26 junho 2009

No dia da morte de Michael Jackson


No dia da morte de Michael Jackson, ninguém reparou nesta notícia.
Para que conste.
Não é de somenos.
Claro, não se vai falar "disto", vai falar-se "daquilo", isto é, de um cantor popular que se tornou num ser humano tão estranho como os anéis de Saturno.
Que desafiou a natureza, ao trocar de côr e não só.
Que foi grande e plástico e inovador.
Que morreu cedo, como devem morrer os ícones, para serem eternos.
Que milhares de pessoas o vão chorar, lamentar, comentar.
As pessoas precisam destes momentos, em que as televisões se tornam nos novos locais de culto, organizando algo que nenhuma religião conseguiu, até agora: venerar, em simultâneo, numa só imagem, Deus e o Demónio.
Michael Jackson e Saturno em prime-time.
Cientistas descobrem um oceano numa lua de Saturno.
Talvez não estejamos sós no Universo.
Nem assim a cultura ocidental consegue reequacionar os valores, as crenças e os ícones.
O que interessa mesmo é encher as televisões de lixo.
A Sic, ontem à noite, suspendeu todos os noticiários da meia-noite para mostrar, até ao limite, um hospital americano, enquanto entrevistava jornalistas.
Em rodapé, a descoberta de água em Saturno.
No facebook, twiter e blogues, os seguidores lamentavam a perda do cantor, o que não tem nada de errado em si, se não se tornasse asfixiante, entediante, anormal.
Aldeia Global?
Adro de Igreja?
Os novos deuses?
Um excerto de Eça em "Prosas Bárbaras":
"Lisboa tem compaixões celestes: agrupa-se, em coro de lágrimas, para ver a morte dum cão, mas afasta-se logo, assobiando, se começa a agonia de uma alma.
Tem também uma curiosidade tímida e fácil: senta-se nos passeios pelo Estio, entre o pó, olimpicamente, como os deuses entre a luz, e fica atenta, concentrada, idiota- a ver caminhar seis mil pernas"...
"Ó Lisboa, tu não tens caracteres, tens esquinas"
Eça de Queirós.

Eis um pedaço da notícia que passou em rodapé:
Um Oceano em Saturno

Uma das luas de Saturno, que se distingue das outras pelo jacto de vapor que lança desde o seu pólo sul e que alimenta um dos anéis deste planeta, tem uma grande quantidade de água salgada líquida sob a sua superfície gelada.
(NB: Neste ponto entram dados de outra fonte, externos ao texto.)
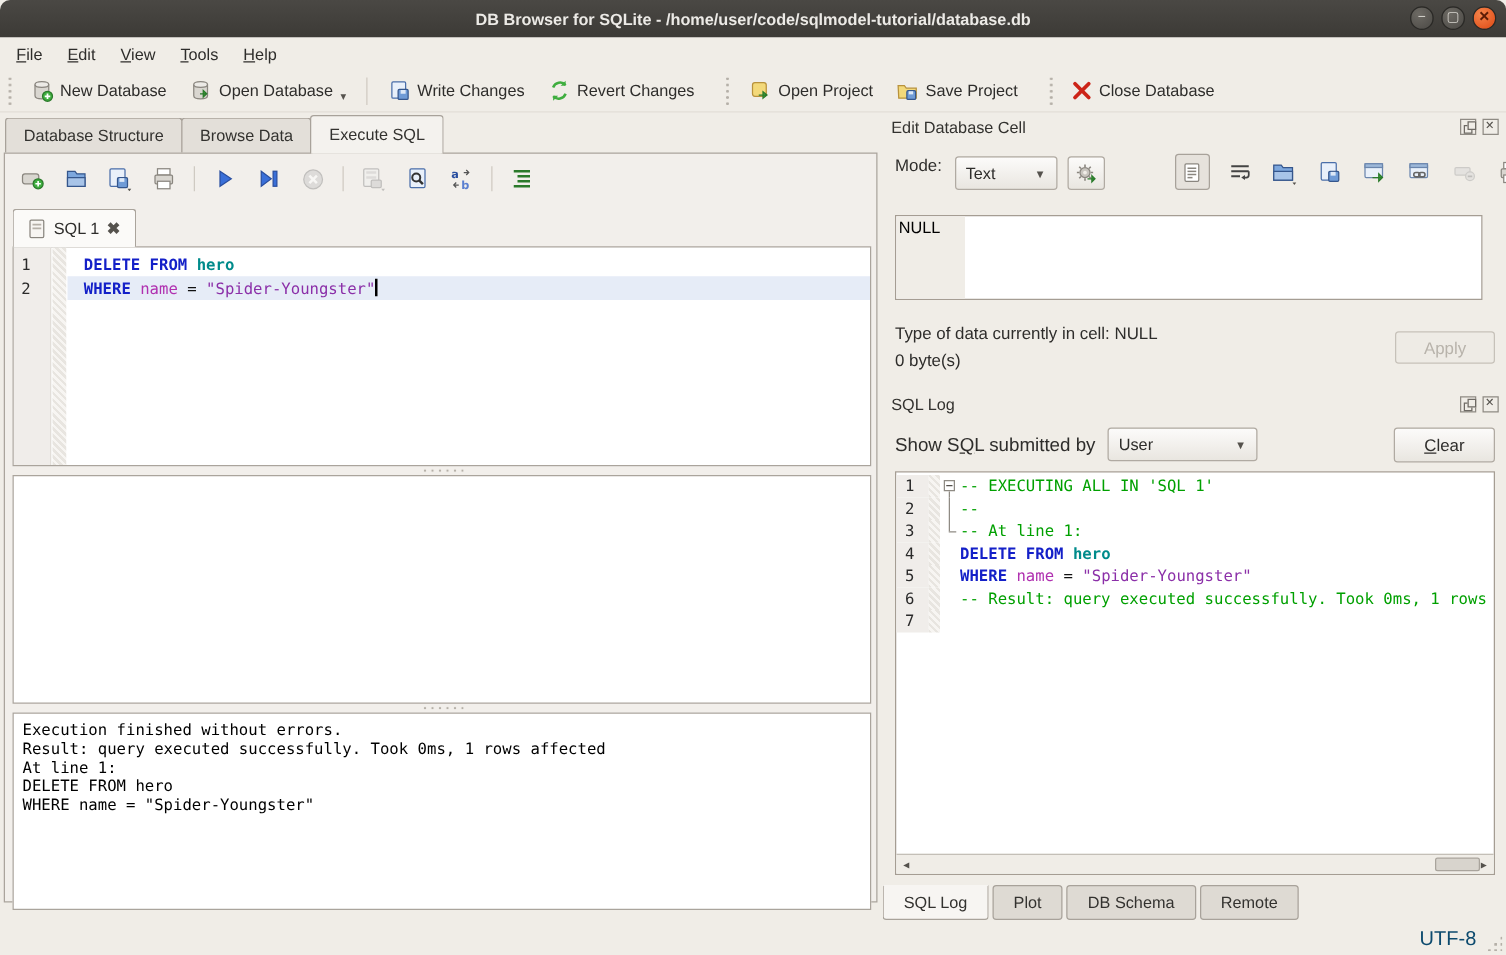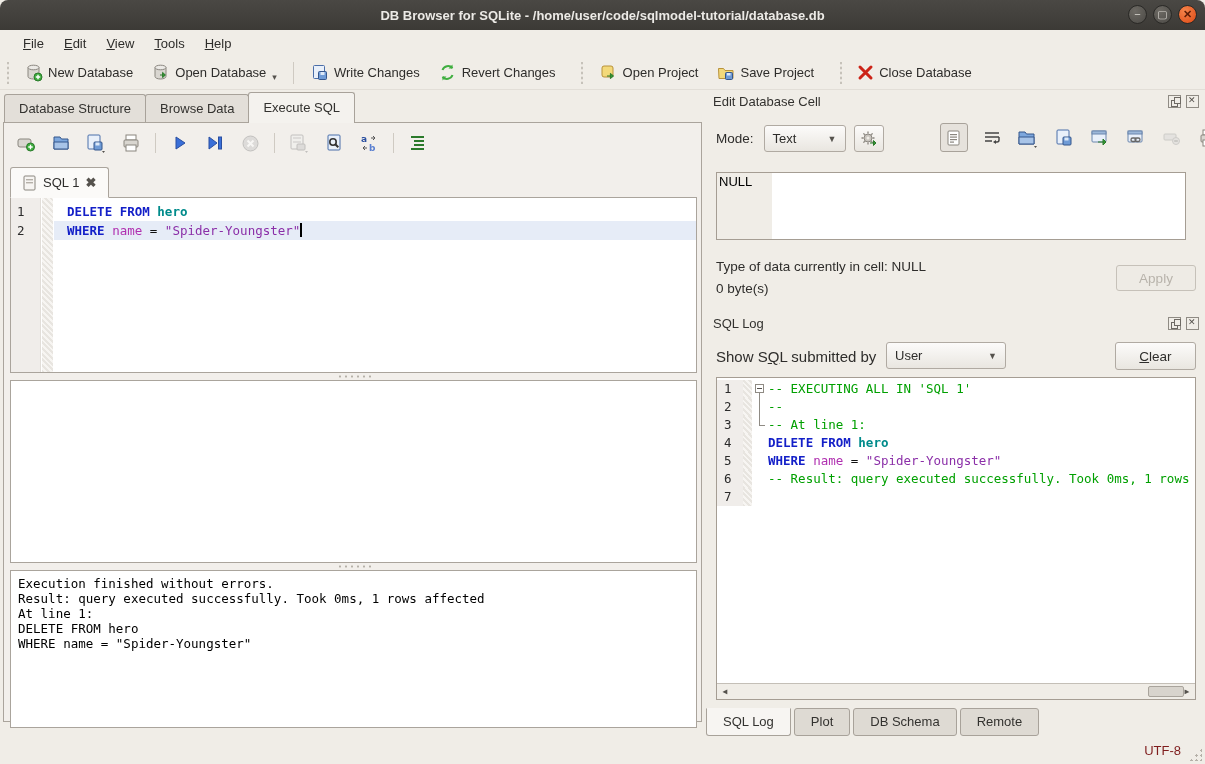--- a/index.html
+++ b/index.html
@@ -20,7 +20,7 @@
 
   
   .menubar { position:absolute; left:0; top:30px; width:1205px; height:26px;
-    display:flex; align-items:center; padding-left:14px; gap:2px; background:#f0ede7; }
+    display:flex; align-items:center; padding-left:4px; gap:2px; background:#f0ede7; }
   .menu-item { padding:3px 9px; font-size:13px; }
   .menu-item .u { text-decoration:underline; }
 

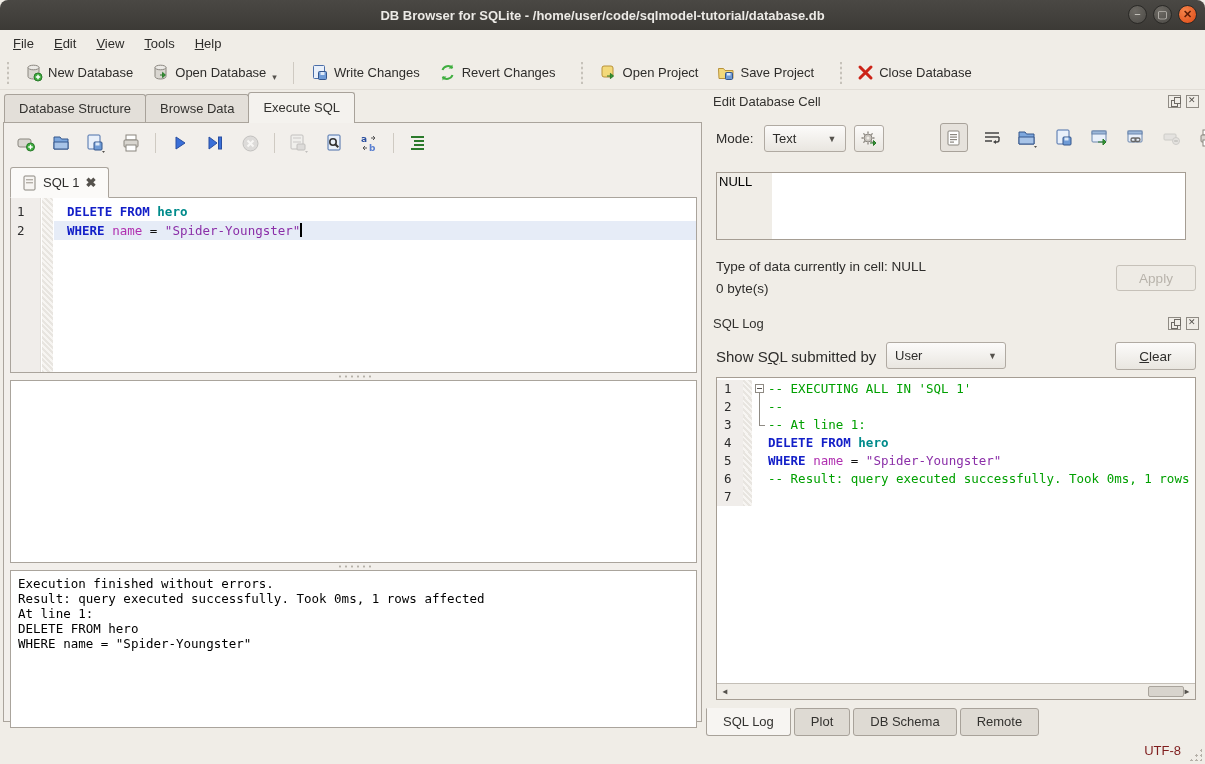--- a/index.html
+++ b/index.html
@@ -102,7 +102,7 @@
   .dock-btn.float::after { content:""; position:absolute; left:5px; top:1px; width:5px; height:5px; border:1px solid #6e6a64; background:#f0ede7; }
   .dock-btn.closex::before { content:"✕"; position:absolute; left:1px; top:-1px; font-size:9px; color:#55524d; }
 
-  .mode-row { position:absolute; left:11px; top:35px; display:flex; align-items:center; }
+  .mode-row { position:absolute; left:11px; top:35px; display:flex; align-items:flex-start; }
   .label13 { font-size:13.5px; color:#2e2d2b; }
   .qselect { height:27px; background:linear-gradient(#fcfbfa,#e9e6e0); border:1px solid #b0aaa2;
     border-radius:3px; font-size:13px; display:flex; align-items:center; padding:0 8px; justify-content:space-between; }

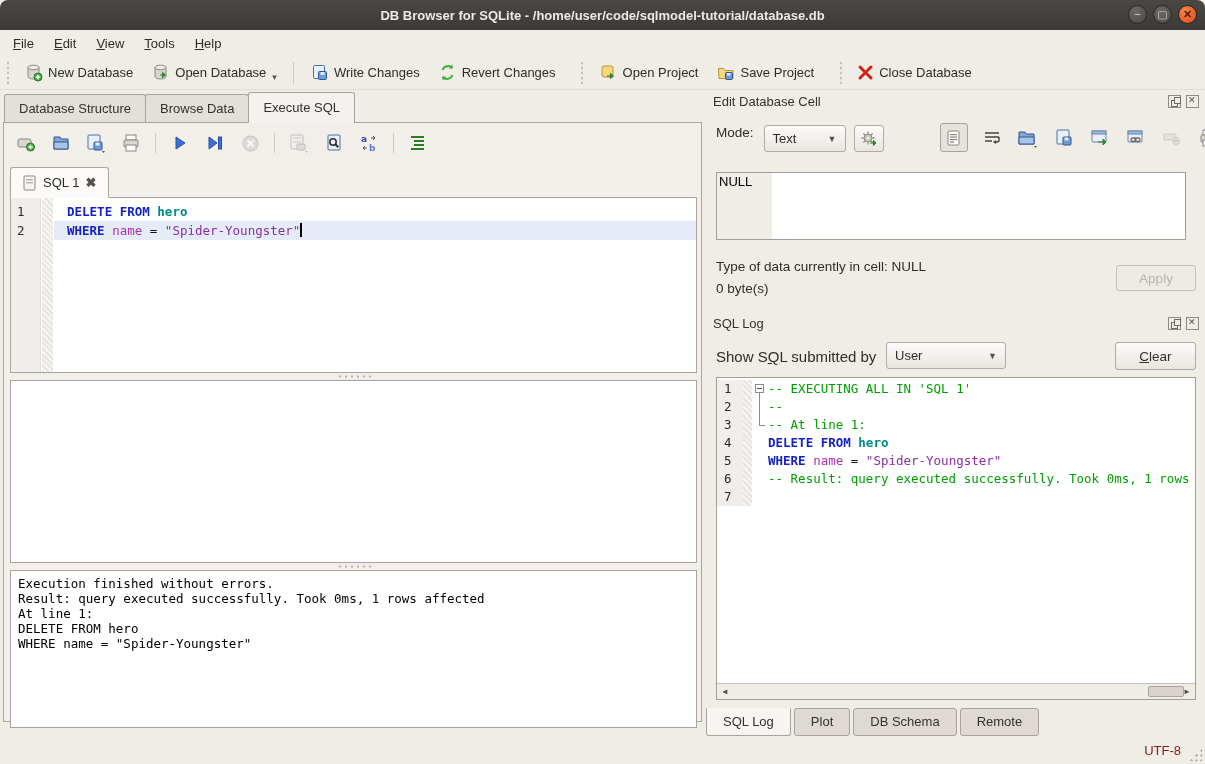--- a/index.html
+++ b/index.html
@@ -159,7 +159,7 @@
 
   
   .statusbar { position:absolute; left:0; top:736px; width:1205px; height:28px; background:#f0ede7; }
-  .encoding { position:absolute; right:24px; top:7px; font-size:13px; color:#7f1d1d; }
+  .encoding { position:absolute; right:24px; top:7px; font-size:16px; color:#0c4a6e; }
   .grip { position:absolute; right:3px; bottom:3px; width:13px; height:13px;
     background-image:radial-gradient(circle,#b5b0a8 1px, transparent 1.2px); background-size:5px 5px;
     clip-path:polygon(100% 0, 100% 100%, 0 100%); }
A descoberta de sais de sódio neste anel prova, segundo os cientistas, que este satélite natural esconde um verdadeiro oceano.

O que é que diferencia a Encélado de qualquer outra das luas de Saturno? Um enorme jacto de vapor de água, gás e pequenos grãos de gelo que brota do seu pólo sul, alimentando o anel exterior deste planeta. O mesmo no qual os cientistas detectaram sais de sódio. Uma prova, dizem, de que debaixo da superfície da lua existe um reservatório de água líquida.

Esta descoberta pode ter novas implicações na procura de vida extraterrestre, sendo esta lua um dos poucos locais dentro do nosso sistema solar com condições teóricas para a albergar (in Diário de Notícias)

3 comentários:

Paulo disse...

Se
o encontrado
no anel de saturno
não fosse
um magnífico jacto de água
salgada
mas um
repugnante pedófilo
um banqueiro trafulha
ou um menino abandonado no passeio
pelos pais
comendo pipocas (no cinema).
Se
em vez de uma fonte
fosse uma fossa
encontrada em Saturno
na Picheleira
ou no estádio
do Benfica

C. disse...

Boa marca, Clara. Mas vamos guardar para os mortos o silêncio, que eles agora já não podem responder.

(Michael Jackson nunca conseguiu encontrar-se com Michael Jackson. Era sempre um à procura de outro. Não admira por isso o seu percurso. Deve ter sofrido horrores, nessa busca doentia de identidade; até admira como não se suicidou. Quando estava quase a deixar de ser M. J. - morreu. Olha só a ironia.)

O que confrange e, de certa forma assusta, é esta quase generalizada incapacidade do Homem para se surpreender com o que, na vida, não seja ranho, baba, excremento e ruído. Com o que não acenda a chama mórbida do espectáculo.

Gostava de poder viver para assistir à vida para além de Marte. Quem dera!

Beijo grande.

clara disse...

Obrigada.
Não tenho nada contra o Jackson, a não ser a sua loucura, de que não era culpado.
Já repararam que estes ícones acabam quase sempre assim?
Talvez a Madona se safe, porque é esperta e fria.
O que custa é ver estes basbaques que se curvam perante o que os midia lhes ordenam.